«È un po’ così essere innamorati. Vuotarsi le tasche. Perdere il proprio nome. Scoprire, rapiti, la certezza di non essere nulla. […] Solo l’amore dà un senso alla mia vita, rendendola insensata a se stessa. Che cosa dire di più: la mia vita mi sfugge. Non mi raggiunge che in mia assenza. […] La mia vita fiorisce lontano da me.

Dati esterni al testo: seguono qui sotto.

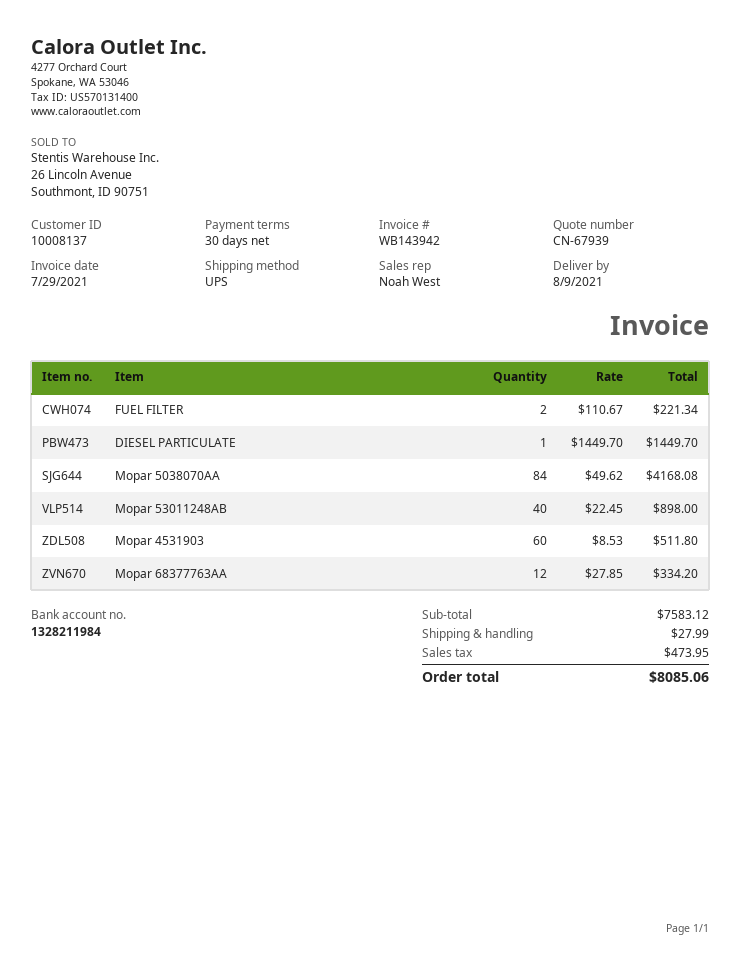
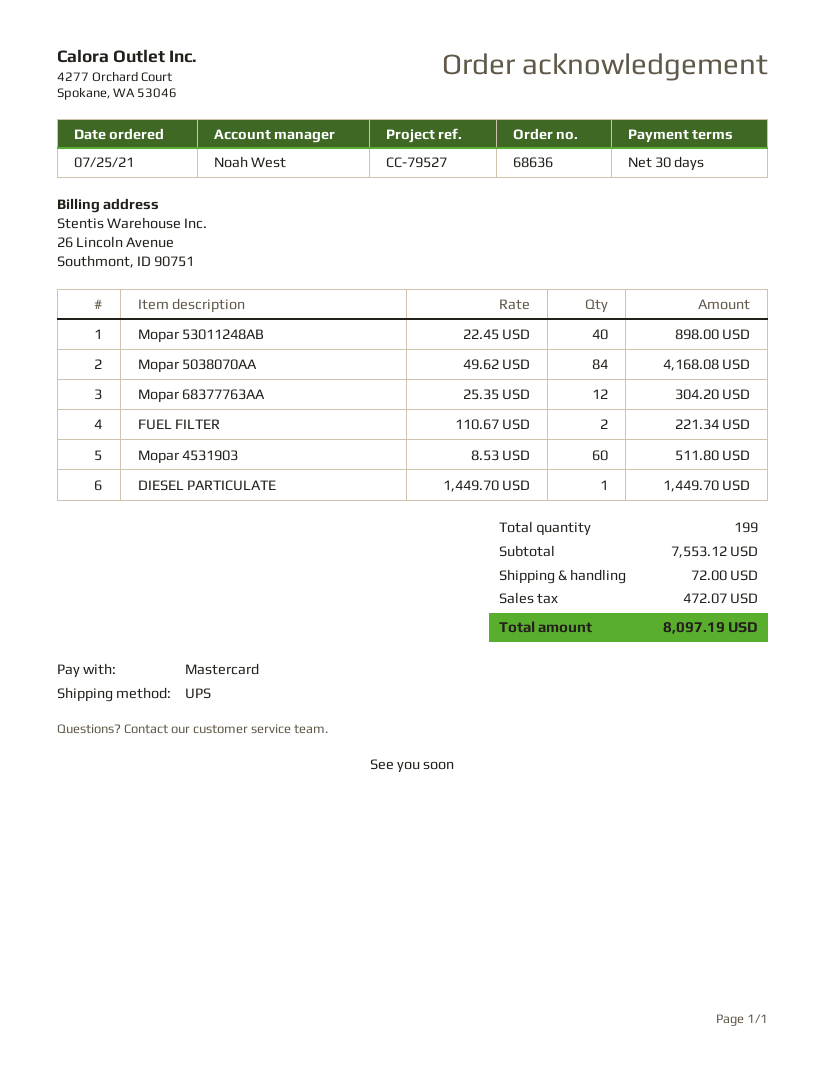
Mopar 68377763AA: 12 x 27.85 = 334.20 -> 12 x 25.35 = 304.20
subtotal: 7583.12 -> 7553.12
shipping: 27.99 -> 72.00
tax: 473.95 -> 472.07
total: 8085.06 -> 8097.19

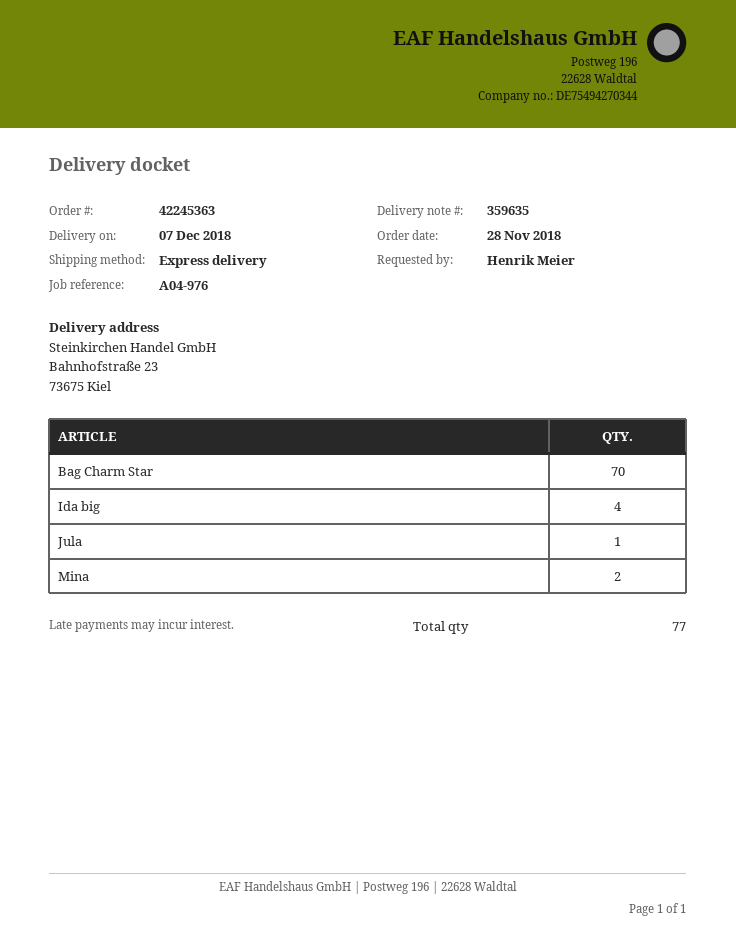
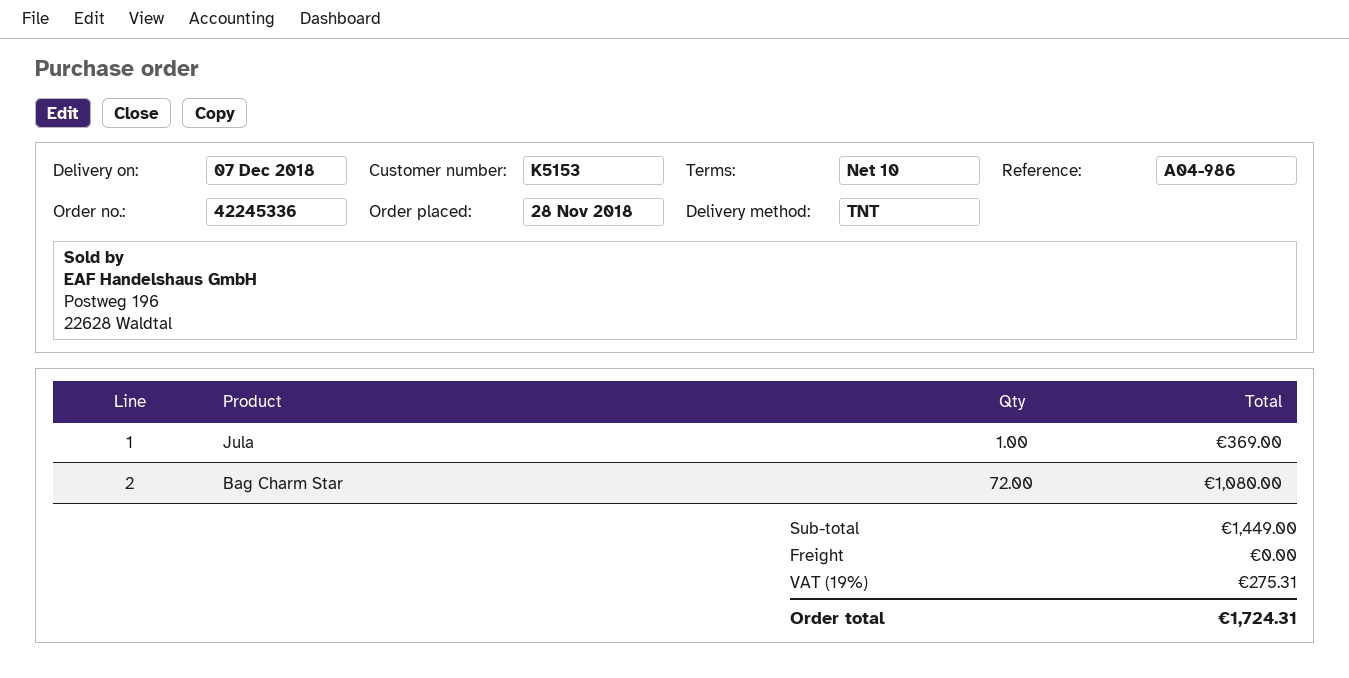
order number: 42245363 -> 42245336
reference: A04-976 -> A04-986
shipping method: express -> TNT
Bag Charm Star: 70 -> 72
Ida big: 4 -> none
Mina: 2 -> none

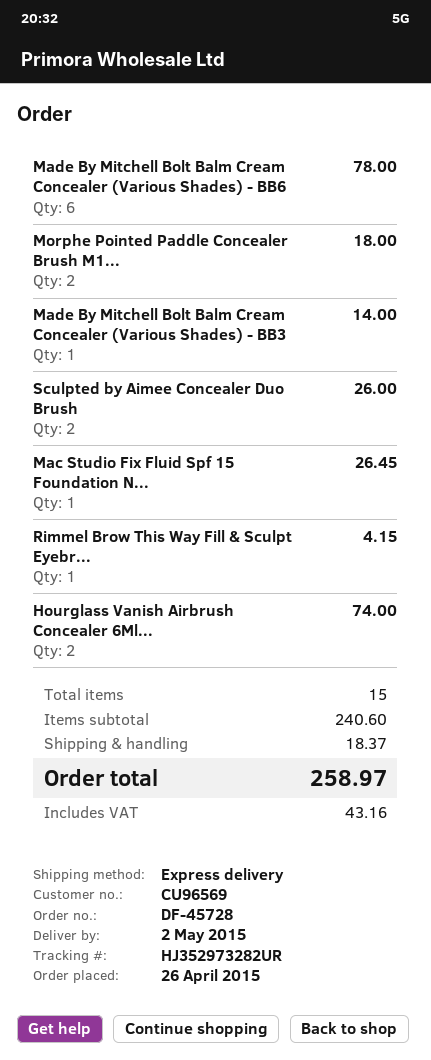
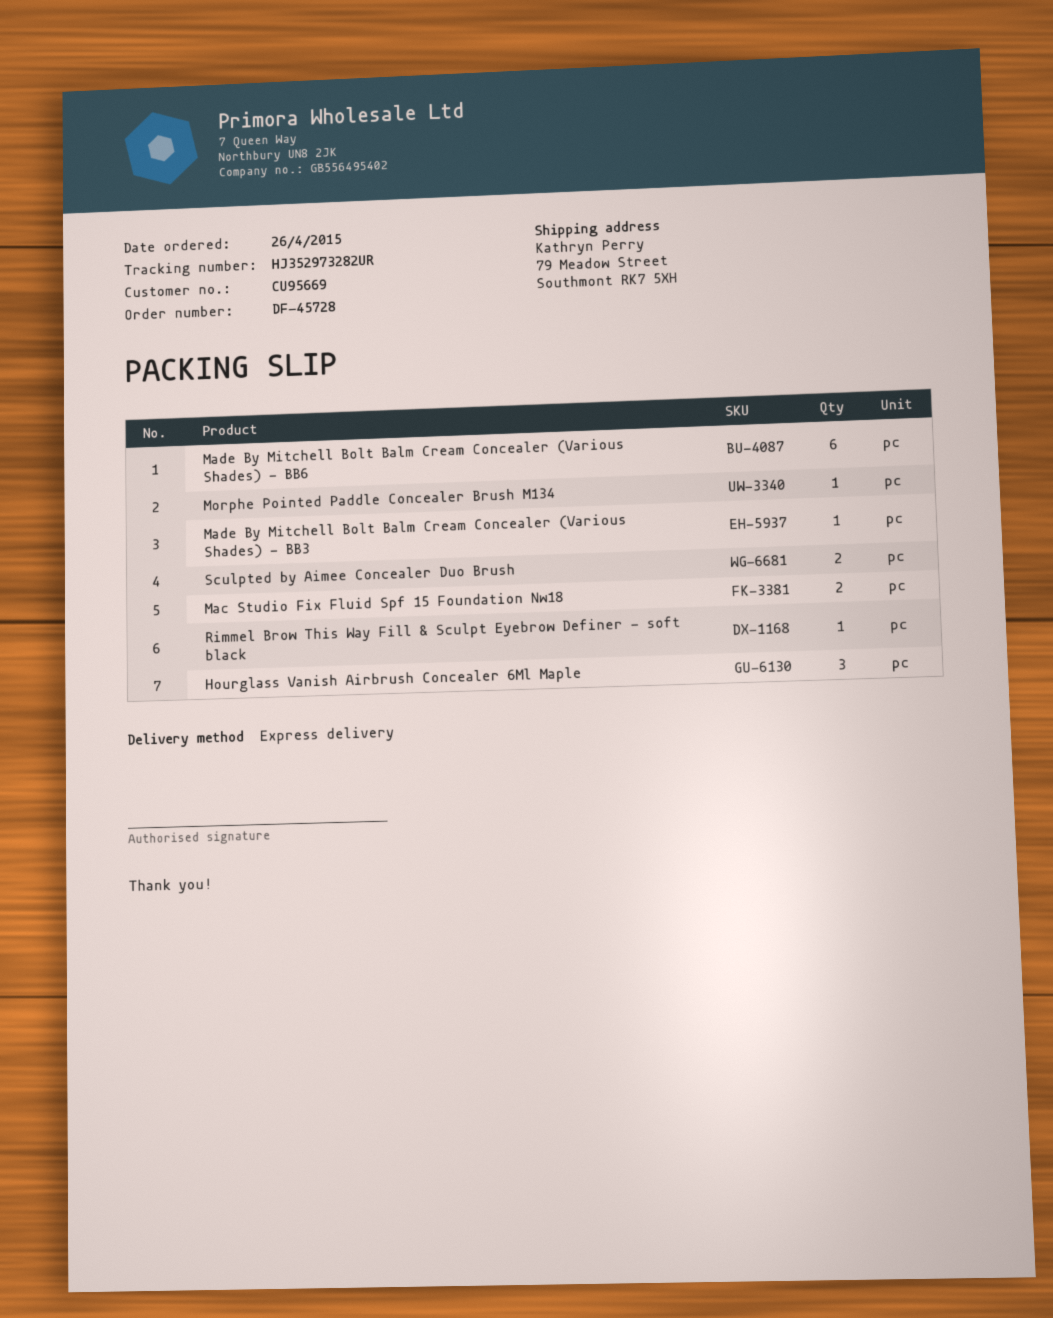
customer number: CU96569 -> CU95669
Morphe Pointed Paddle Concealer Brush M1...: 2 -> 1
Mac Studio Fix Fluid Spf 15 Foundation N...: 1 -> 2
Hourglass Vanish Airbrush Concealer 6Ml...: 2 -> 3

«Che cosa le dà la vita?». La risposta è facile: tutto. Tutto ciò che non è me e mi illumina. Tutto ciò che ignoro e che aspetto. L’attesa è un fiore semplice. Germoglia sui bordi del tempo. È un fiore povero che guarisce tutti i mali. Il tempo dell’attesa è un tempo di liberazione. Essa opera in noi a nostra insaputa. Ci chiede soltanto di lasciarla fare, per il tempo che ci vuole, per le notti di cui ha bisogno. La nostra attesa viene sempre soddisfatta di sorpresa. Come se quello che speravamo fosse sempre insperato. Come se la vera formula dell’attendere fosse questa: non prevedere niente, se non l’imprevedibile. Non aspettare niente, se non l’inatteso» (Ch. Bobin, Elegio del nulla).
Christian Bobin (1951) è un poeta e scrittore francese. In italiano sono tradotti ormai moltissimi suoi lavori. In questo bel passo, ripreso dal piccolo ma intenso Elogio del nulla, Bobin recupera una delle verità profonde di ogni spiritualità: non prevedere niente, se non l’imprevedibile. Non attendere nulla se non l’insperato. È ciò che Simone Weil definisce come ‘attesa senza oggetto’. Finché attendiamo ciò che crediamo di conoscere, ci raggiungeranno solo fantasmi. L’attesa deve essere vuota, gratuita, non dettata dalla richiesta, ma di ciò che vuole giungere. Attesa dell’imprevedibile. Sì, l’attesa senza oggetto è apertura all’imprevedibilità. Non attendo ciò che desidero, ma ciò che credo sia bene per me.
Se il viaggiatore s’attendesse di scoprire solo ciò che conosce, non godrebbe mai della scoperta ma farebbe mero turismo intorno a cose già note. Con la triste scomparsa degli esploratori.